Yay! I've just been out! I've had a lovely evening watching bands and catching up with workmates. And I got to take a tiny handbag! Not one filled with nappies, extra nappies, wipes, spare clothes, dummies, toys, bottles, more toys and emergency organic carrot puffs (like wotsits, but made of carrot. Genius)
Came home to find The Baby and Husband both safe and well. Although I'm not sure how much trouble they could have got in, given that she was in bed before I left. This weekend will still be the real test...!

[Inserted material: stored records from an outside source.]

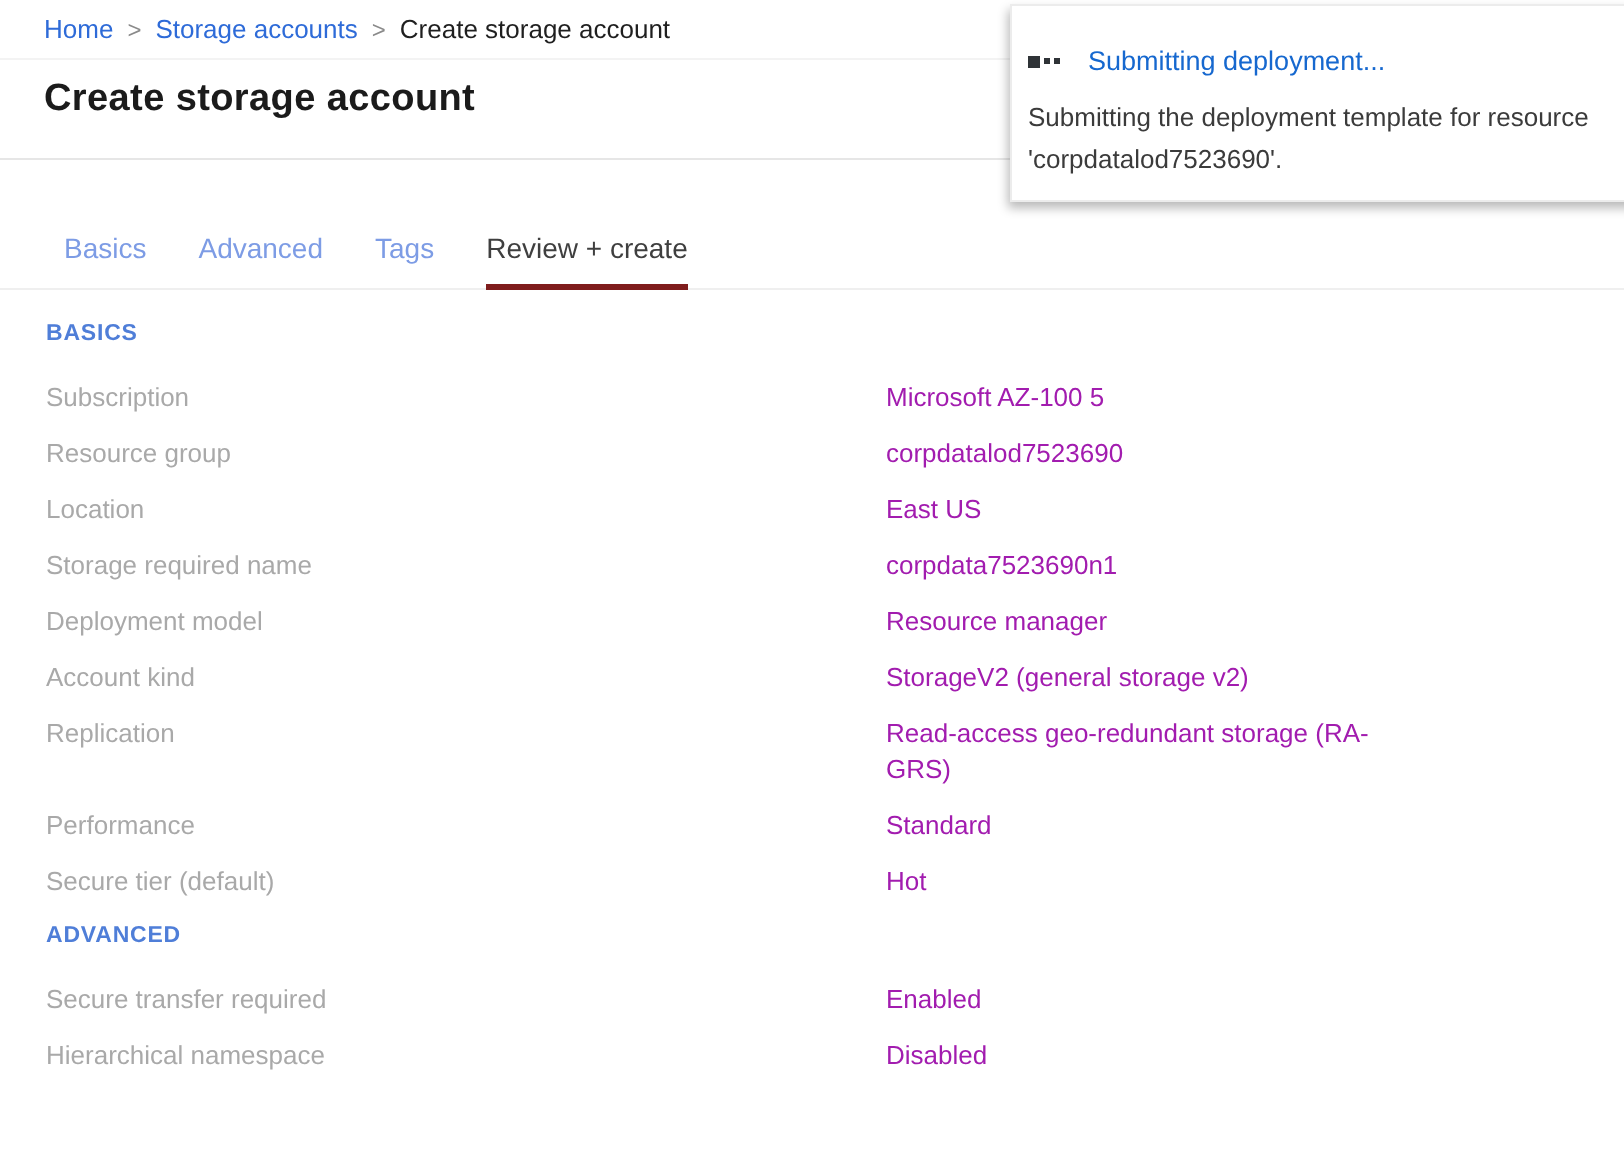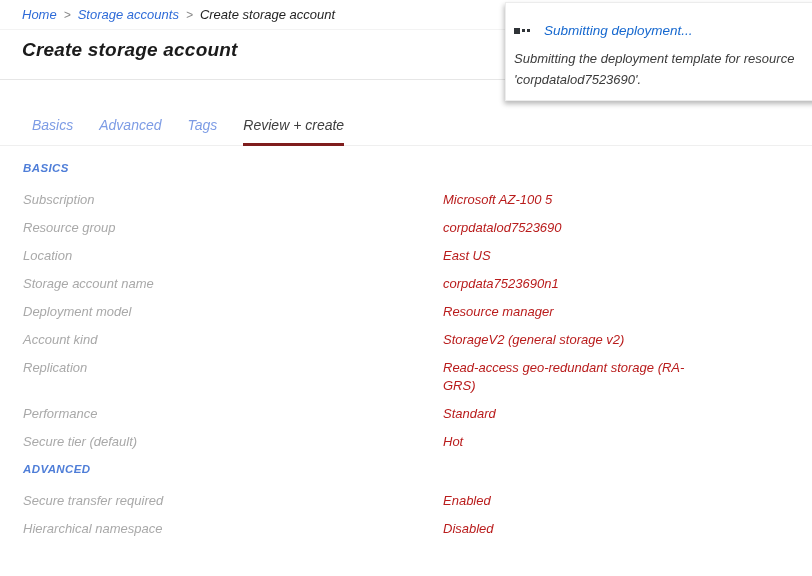"Home > Storage accounts >" * { font-style: italic -> none }
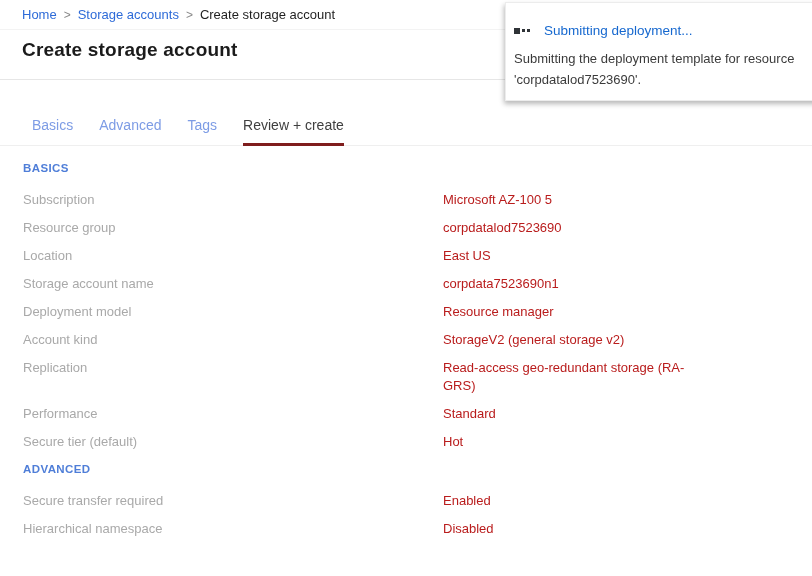"Microsoft AZ-100 5" .review-value { color: #b91c1c -> #a21caf }
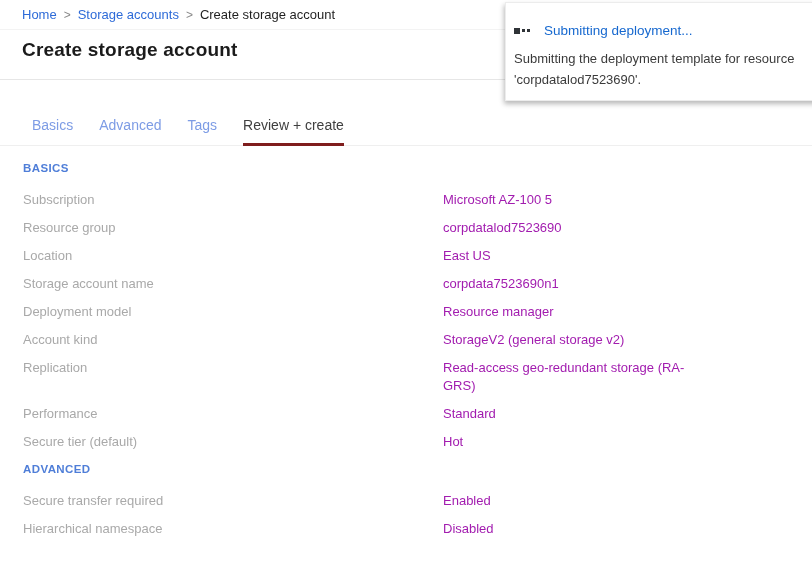"Storage account name" div.review-label { text: account -> required }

I am now rather worried about this weekend actually. Not about The Baby or Husband (he has promised that the Museum of Knives and Fire is strictly off the agenda), but about the other matter I mentioned yesterday. Tonight, I have realised that I am incapable of conducting a conversation without mentioning my baby, my life with a baby, other people's babies, or anything else baby-related. I just can't do it, it's like some kind of reflex. I also have no "Too Much Information" boundary. I think it may be because pregnancy, childbirth and breastfeeding are so undignified that you are left with absolutely no shame whatsoever. Which tends to mean that I'll be halfway through a sentence about my post-partum haemorrhage or difficulties with a manual breast pump, before realising that the friend's boyfriend I'm talking to looks like he wants to hang himself. Perhaps I will buy some trendy magazines and intelligent papers to read on the train down, so I can talk about culture and politics and that.
Off to bed now. I'm very tired. I left at twenty to eleven, I have no stamina any more. Night.